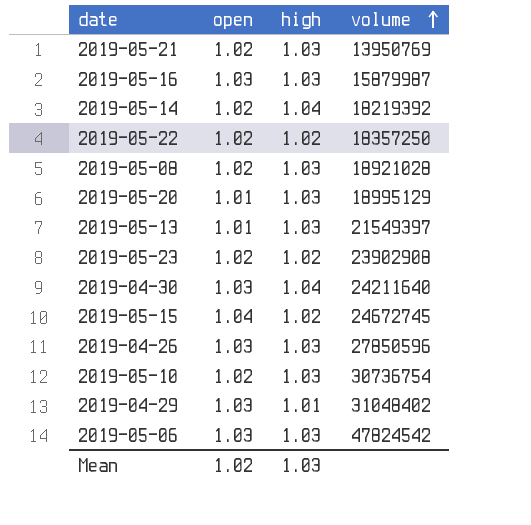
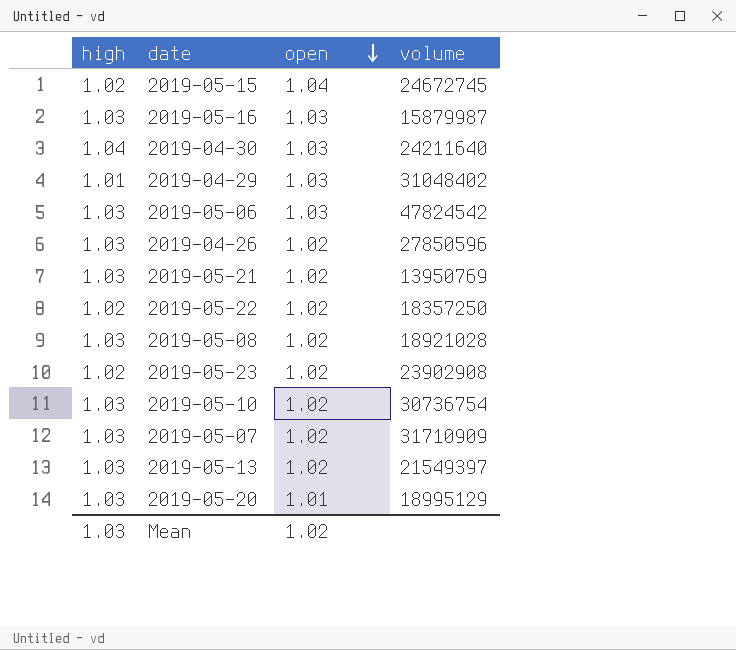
row order: volume ascending -> open descending
column high | position: 3 -> 1
row 2019-05-14: 1.02 | 1.04 | 18219392 -> none
2019-04-26 | open: 1.03 -> 1.02
row 2019-05-07: none -> 1.03 | 1.02 | 31710909
2019-05-13 | open: 1.01 -> 1.02

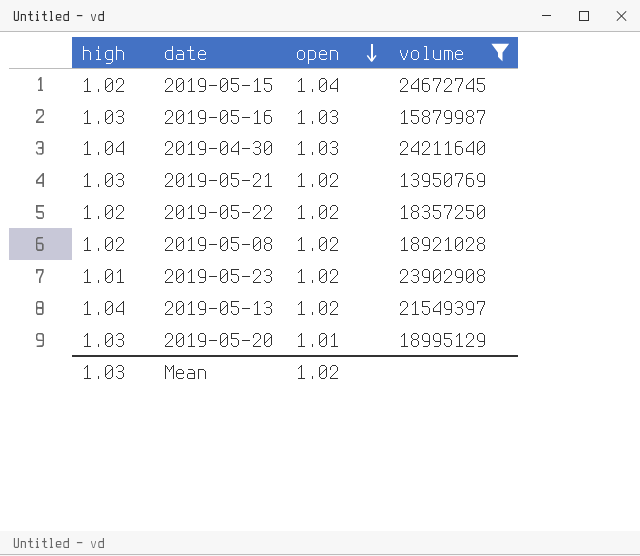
filter: none -> volume <= 24672745
2019-05-08 | high: 1.03 -> 1.02
2019-05-23 | high: 1.02 -> 1.01
2019-05-13 | high: 1.03 -> 1.04

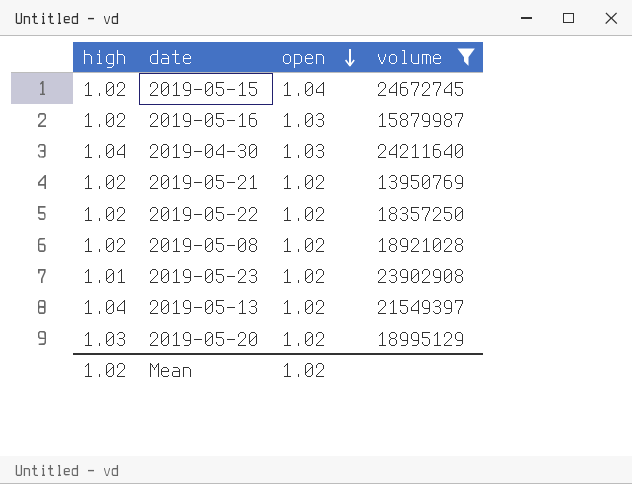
2019-05-16 | high: 1.03 -> 1.02
2019-05-21 | high: 1.03 -> 1.02
2019-05-20 | open: 1.01 -> 1.02
Mean | high: 1.03 -> 1.02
+ + + +
> [To do]: Write out, exactly as they stand, the line with "row 2019-05-14: 1.02" and every line after it through the end of the entries above; omit the pictures.

> [Your solution]:
row 2019-05-14: 1.02 | 1.04 | 18219392 -> none
2019-04-26 | open: 1.03 -> 1.02
row 2019-05-07: none -> 1.03 | 1.02 | 31710909
2019-05-13 | open: 1.01 -> 1.02

filter: none -> volume <= 24672745
2019-05-08 | high: 1.03 -> 1.02
2019-05-23 | high: 1.02 -> 1.01
2019-05-13 | high: 1.03 -> 1.04

2019-05-16 | high: 1.03 -> 1.02
2019-05-21 | high: 1.03 -> 1.02
2019-05-20 | open: 1.01 -> 1.02
Mean | high: 1.03 -> 1.02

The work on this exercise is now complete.